BASA/WORLD BANK FUNDS: NOT FOR PILOT/ENGINEERS TRAINING

BASA/WORLD BANK FUNDS: NOT FOR PILOT/ENGINEERS TRAINING
(Article written September 2009)

It was widely reported by the media that the government is planning to use part of the World Bank loan and BASA fund for the training of pilots and engineers for the aviation industry.
The idea is a good one for a country that is in acute need of pilots and engineers, at the teething stage of civil aviation with a verifiable national carrier or carriers owned and managed by the public, which is not the case in Nigeria.

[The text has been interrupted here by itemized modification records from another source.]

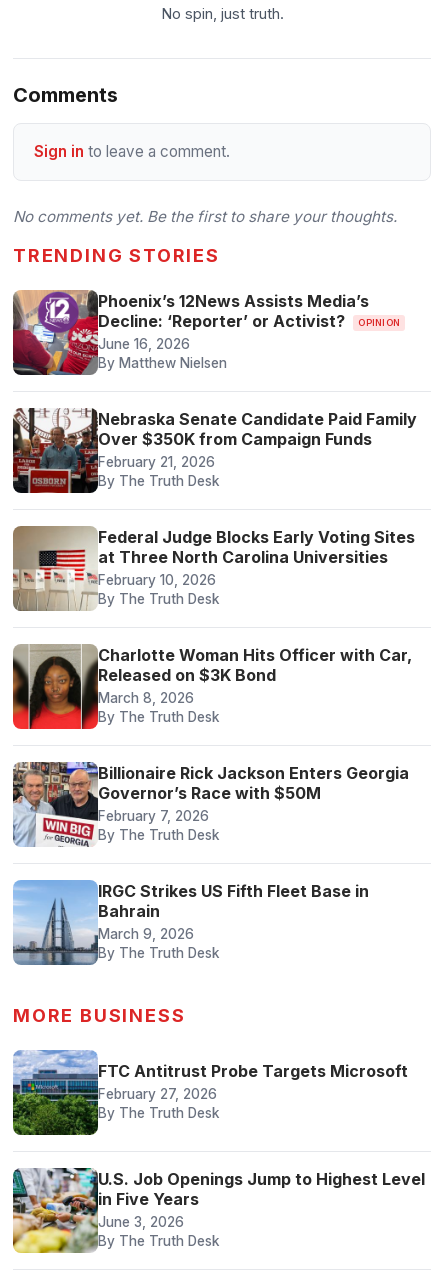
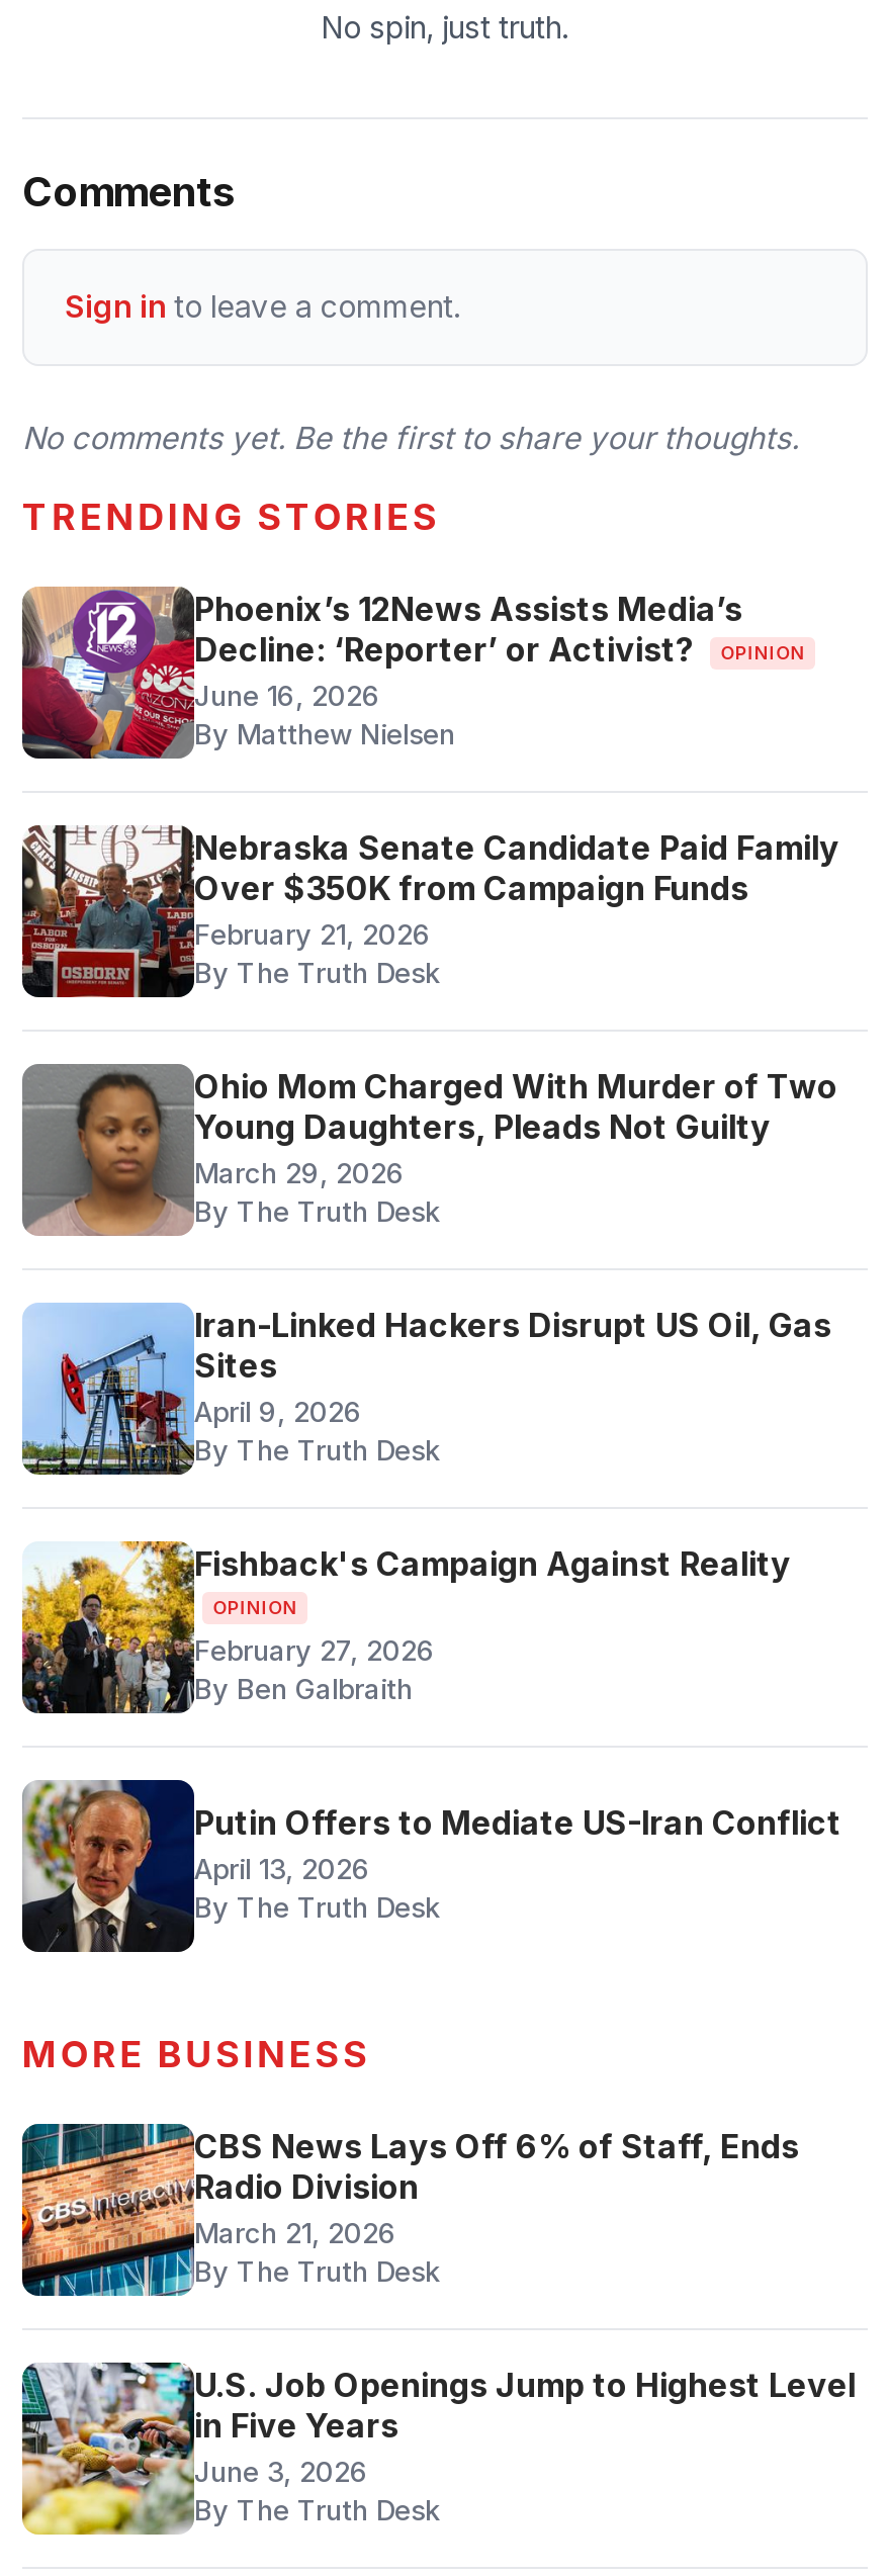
[13,526,415,611] [image] | Federal Judge Blocks Early Voting Sites | at Three North Carolina Universities | February 10, 2026 -> [22,1064,837,1236] [image] | Ohio Mom Charged With Murder of Two | Young Daughters, Pleads Not Guilty | March 29, 2026
[12,643,412,730] [image] | Charlotte Woman Hits Officer with Car, | Released on $3K Bond | March 8, 2026 -> [20,1303,831,1477] [image] | Iran-Linked Hackers Disrupt US Oil, Gas | Sites | April 9, 2026
[12,761,409,942] [image] | Billionaire Rick Jackson Enters Georgia | Governor’s Race with $50M | February 7, 2026 | By The Truth Desk | IRGC Strikes US Fifth Fleet Base in | Bahrain | March 9, 2026 -> [20,1539,841,1885] [image] | Fishback's Campaign Against Reality | OPINION | February 27, 2026 | By Ben Galbraith | Putin Offers to Mediate US-Iran Conflict | April 13, 2026
[13,880,95,966] [image] -> [22,1778,196,1954] [image]
[12,1049,408,1136] [image] | FTC Antitrust Probe Targets Microsoft | February 27, 2026 -> [20,2122,799,2298] [image] | CBS News Lays Off 6% of Staff, Ends | Radio Division | March 21, 2026

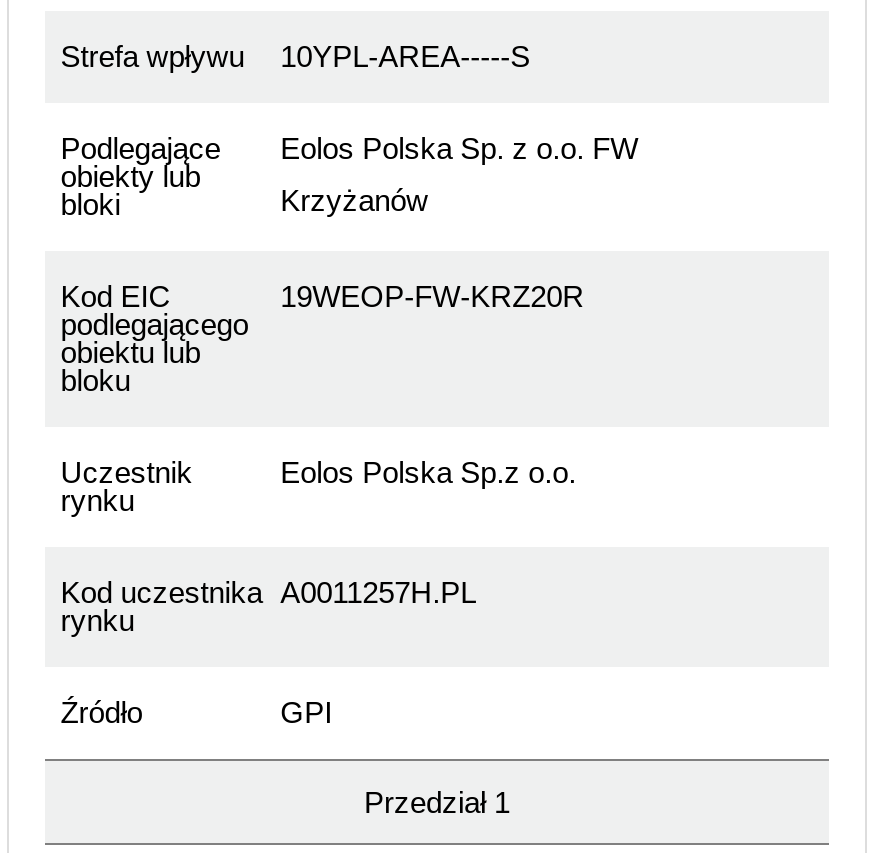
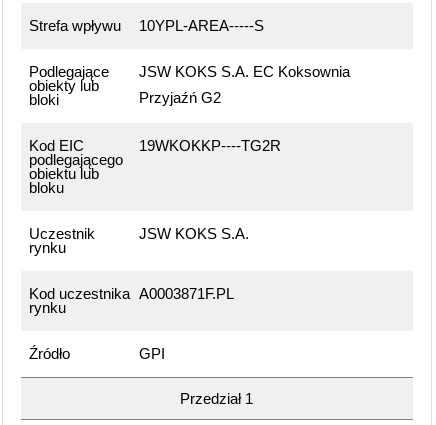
[280,131,638,165] Eolos Polska Sp. z o.o. FW -> [139,63,350,80] JSW KOKS S.A. EC Koksownia
[280,183,428,217] Krzyżanów -> [139,89,221,106] Przyjaźń G2
[280,279,584,313] 19WEOP-FW-KRZ20R -> [139,137,281,154] 19WKOKKP----TG2R
[280,455,576,489] Eolos Polska Sp.z o.o. -> [139,225,249,242] JSW KOKS S.A.
[61,575,476,609] Kod uczestnika A0011257H.PL -> [29,285,234,302] Kod uczestnika A0003871F.PL

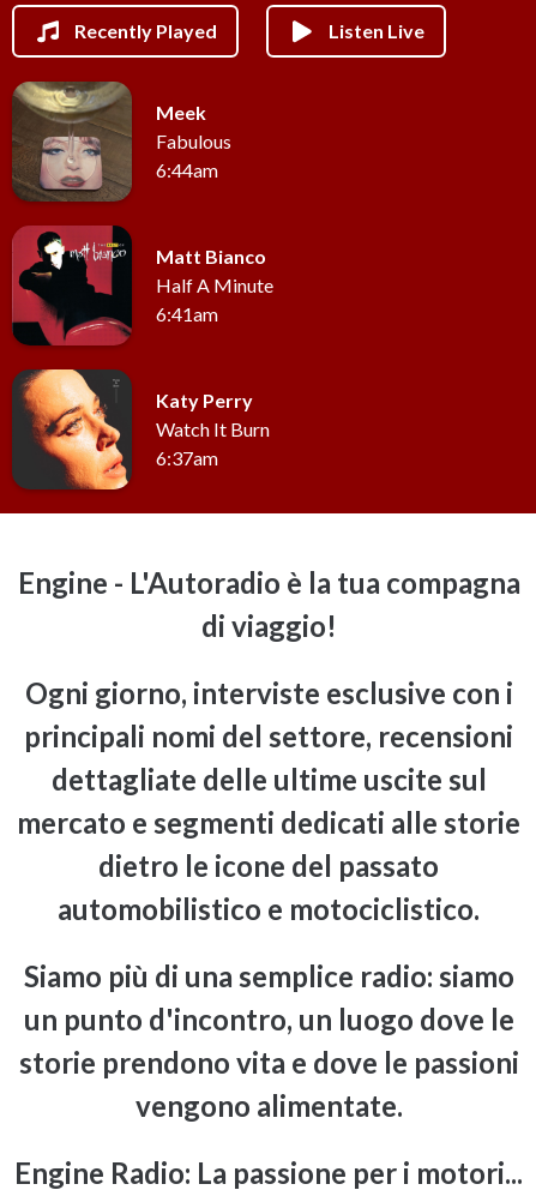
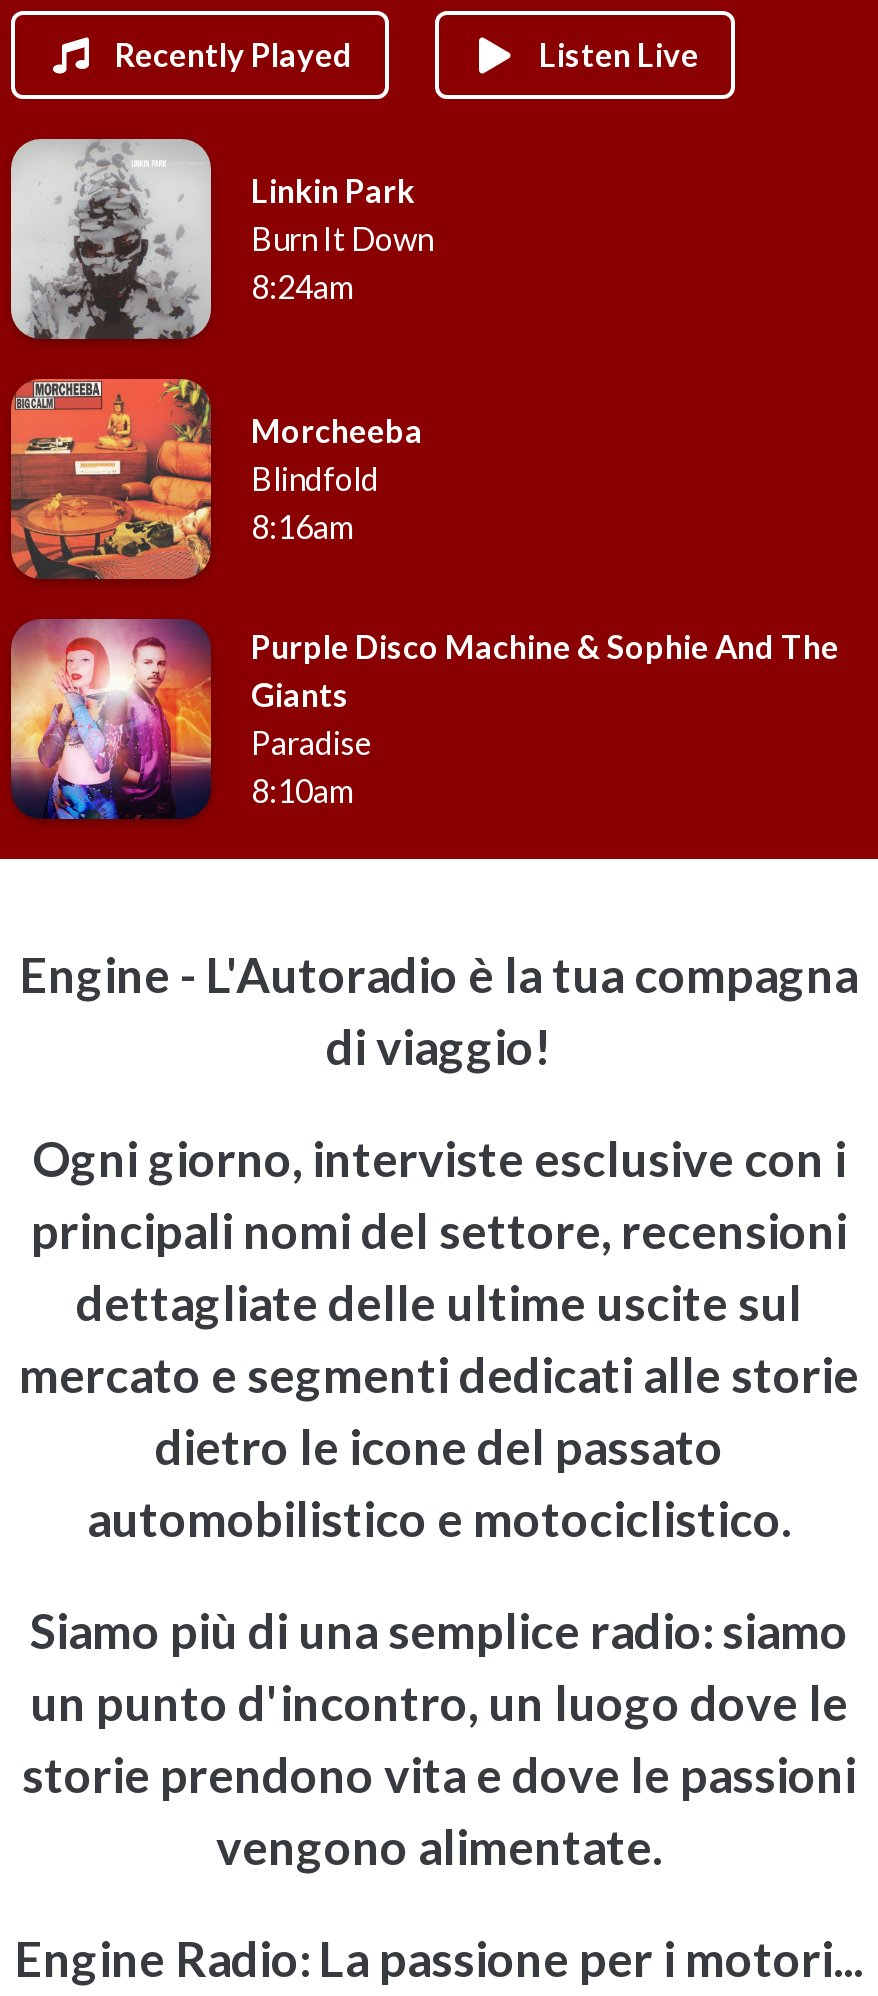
[12,82,231,202] [image] | Meek | Fabulous | 6:44am -> [9,137,433,341] [image] | Linkin Park | Burn It Down | 8:24am
[11,224,273,345] [image] | Matt Bianco | Half A Minute | 6:41am -> [11,377,423,579] [image] | Morcheeba | Blindfold | 8:16am
[11,368,270,491] [image] | Katy Perry | Watch It Burn | 6:37am -> [9,617,839,821] [image] | Purple Disco Machine & Sophie And The | Giants | Paradise | 8:10am

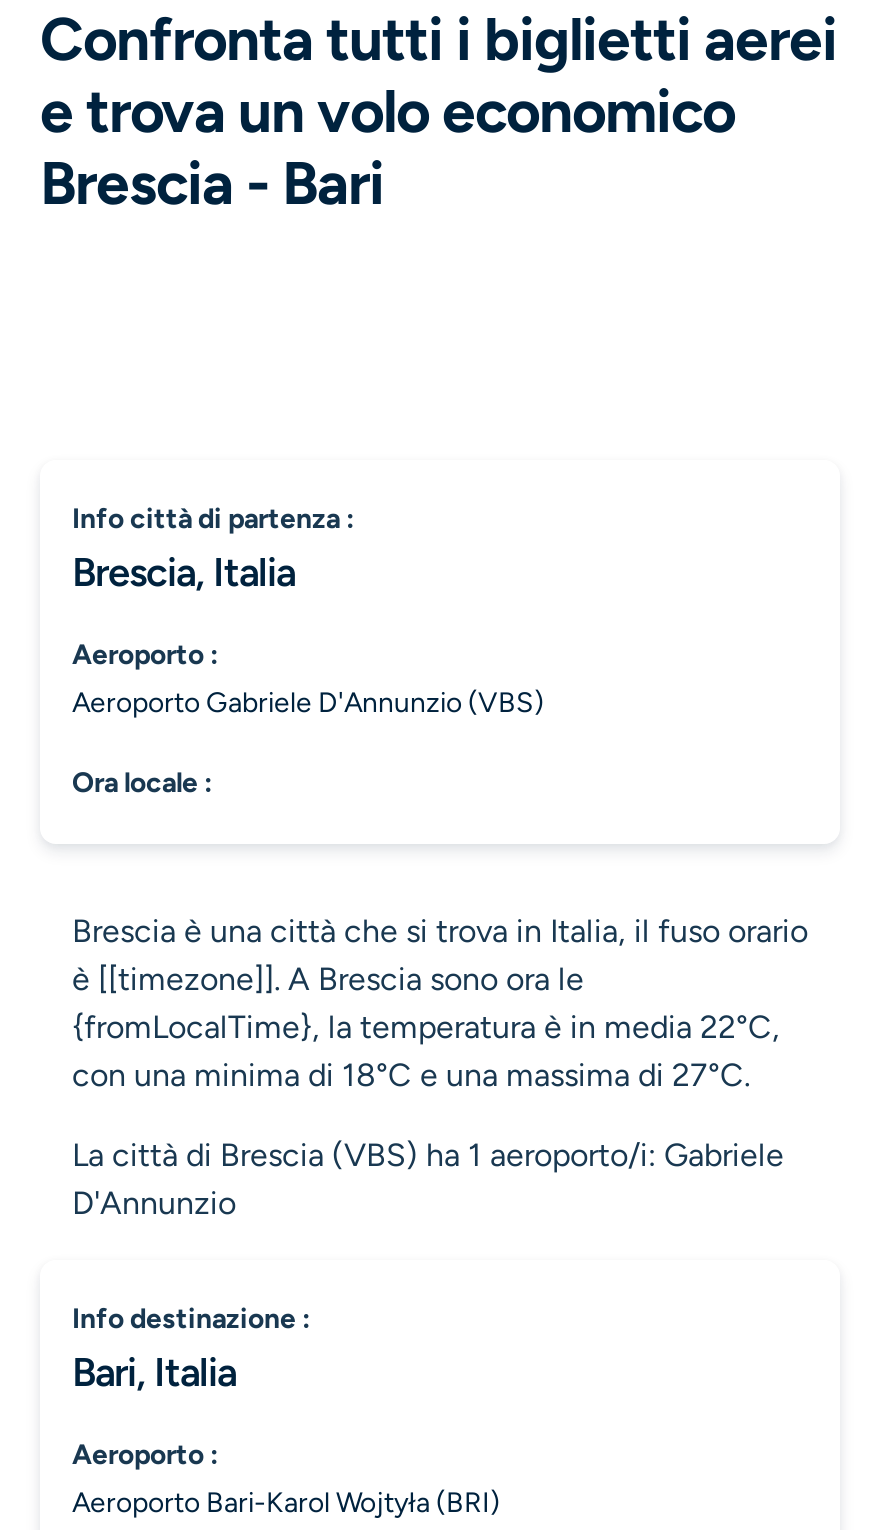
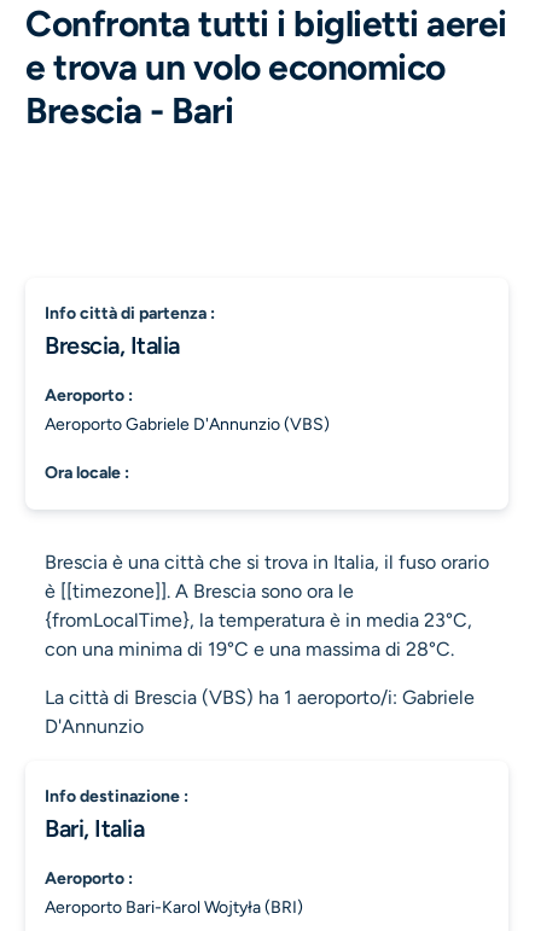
[72,1008,780,1046] {fromLocalTime}, la temperatura è in media 22°C, -> [45,609,472,632] {fromLocalTime}, la temperatura è in media 23°C,
[72,1056,750,1094] con una minima di 18°C e una massima di 27°C. -> [45,638,454,661] con una minima di 19°C e una massima di 28°C.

What we are witnessing is a certain generation of pilots and engineers who were trained with government funds and patriotically chose to remain in the country are approaching retirement; while the younger ones are flying for the general and private aviation companies within and outside Nigeria. The generational gap can be traced to the comatose state of the foremost civil aviation training centre in Nigeria, Nigerian Civil Aviation Technology (NCAT), some years back. The situation forced many young Nigerians to go abroad, notably South Africa, United States of America and United Kingdom to fulfil their dream, while some returned home, others stayed back to build their career. NCAT is changing for the better with the injection of funds and equipment which culminated in the recent graduation of pilots and engineers. This was hitherto a mirage.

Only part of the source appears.